You might be saying, that sounds great! I’mma launch containers everywhere! And that is the attitude ECS is meant to capture and bring to fruition, because your other option to running containers is a bit more hands on: after all, a container needs to execute on a system, and that means hardware. That means a server somewhere you define and setup with an operating system of its own, and you might have to install the container’s setup system on it (for example, installing Docker), and you have keep it all up to date, plus you want to secure it, and you have to have a way to get containers started on that server, and you probably want a way to monitor for if a container goes down with a way to restart it, and there’s security patches…. This is starting to be a long list, and while it’s been a pretty standard list for a while, we deserve better systems.

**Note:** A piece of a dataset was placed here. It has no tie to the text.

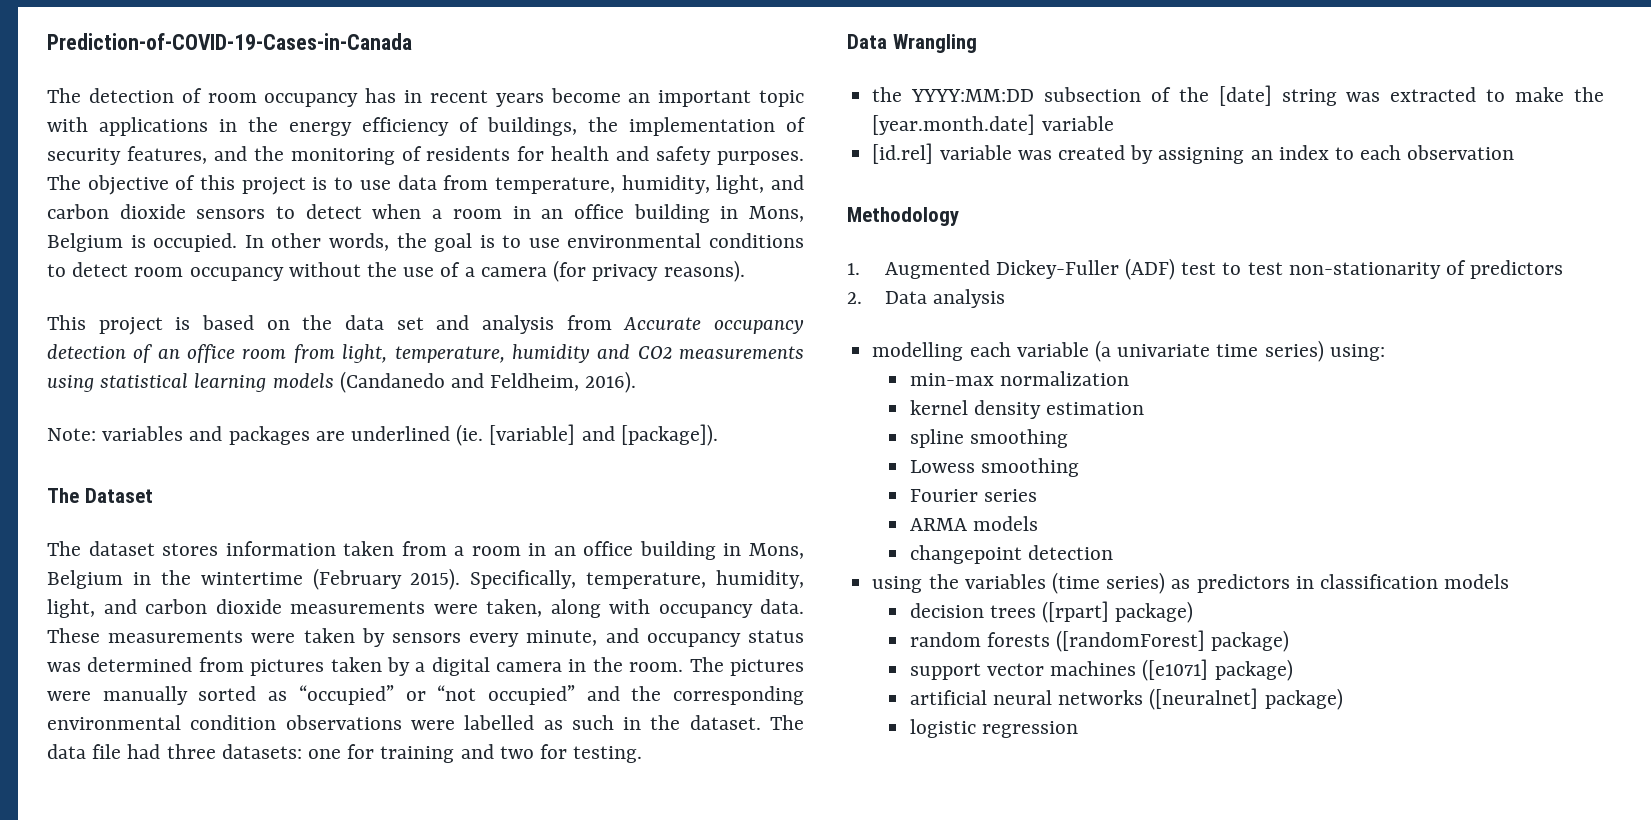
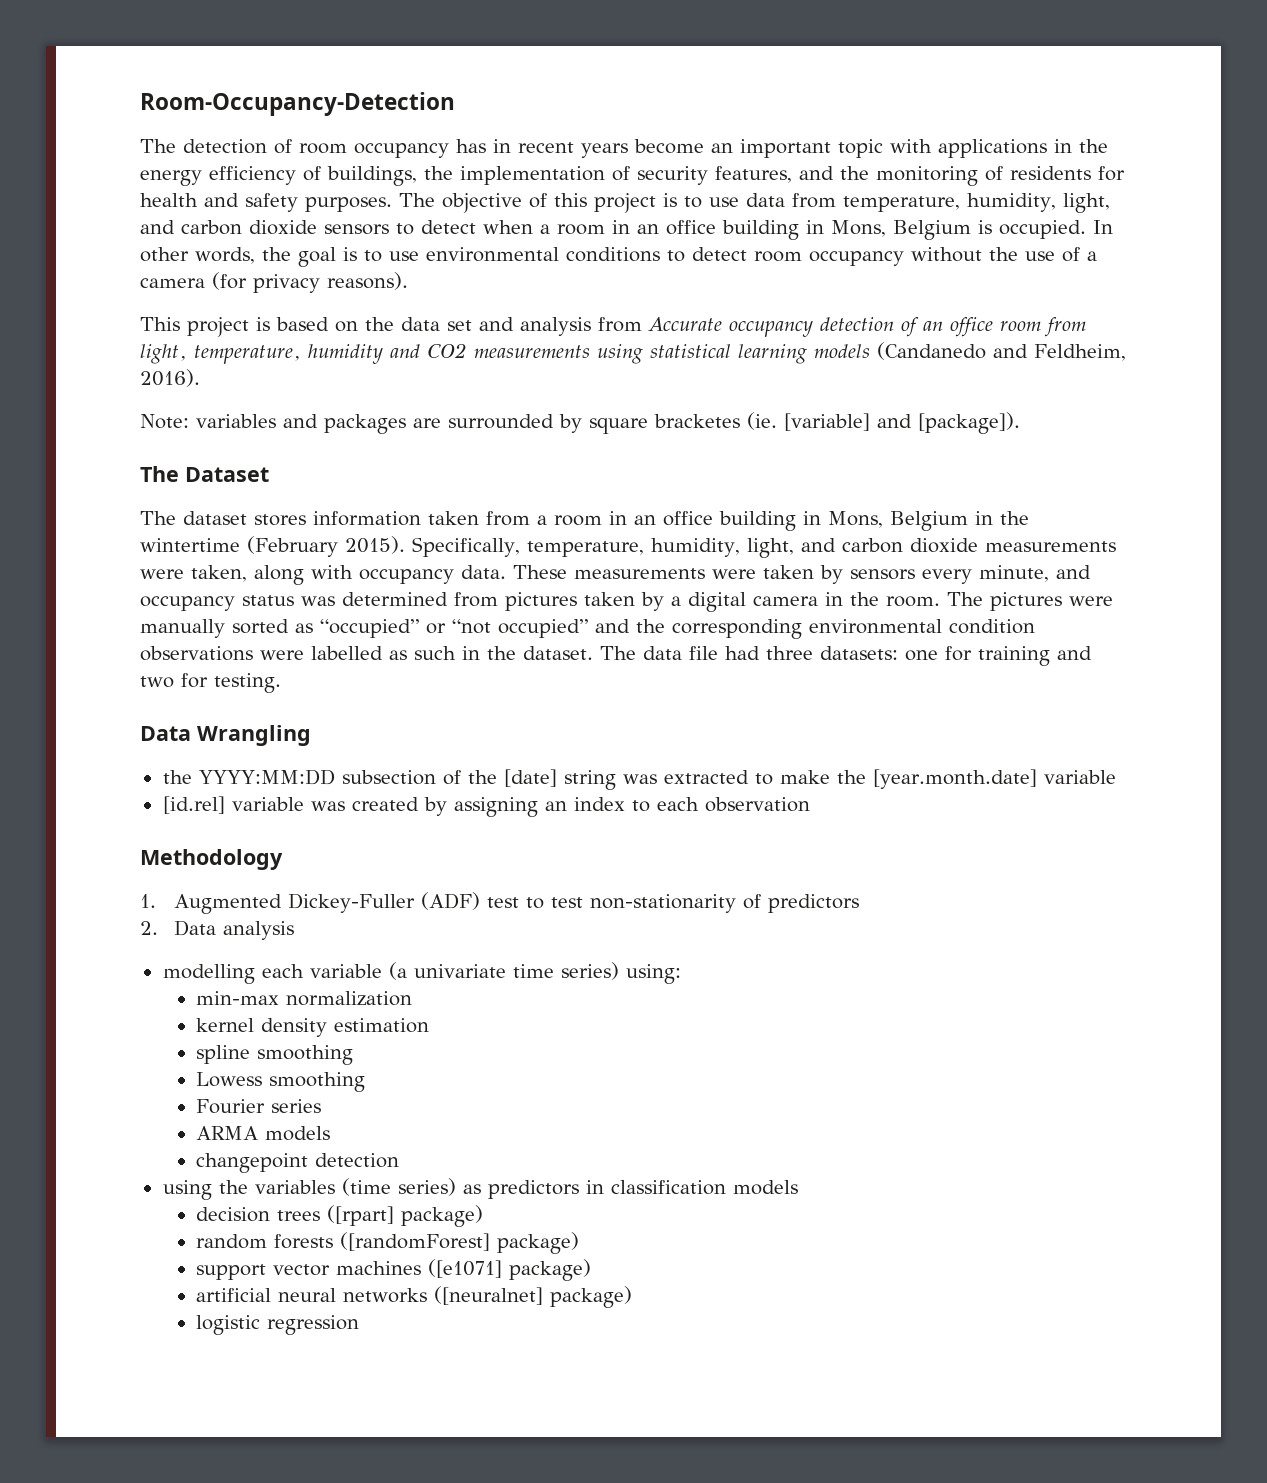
[47,33,412,50] Prediction-of-COVID-19-Cases-in-Canada -> [140,92,455,116] Room-Occupancy-Detection
[351,426,451,441] underlined -> [448,414,740,434] surrounded by square bracketes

We’re a data team, after all, and none of that is really about working with our data.

That’s where ECS comes in. Instead of running servers (EC2) where you do all the above things to to get your containers running, you can use ECS with Fargate to worry only about the containers: here’s the CPU and memory it needs, here’s the start command, here’s a health check, give it these environment values, and I want two of these running at all times. Boom: your containers are running, and restart as needed, and things are kept up to date for you, and there’s monitoring built in.

There’s a lot more nuance that goes into picking if you want to run ECS on Fargate or EC2 or Kubernetes, but if you’re still reading this, you probably want Fargate: with Fargate, you only need to worry about your containers, and the rest is taken care of for you.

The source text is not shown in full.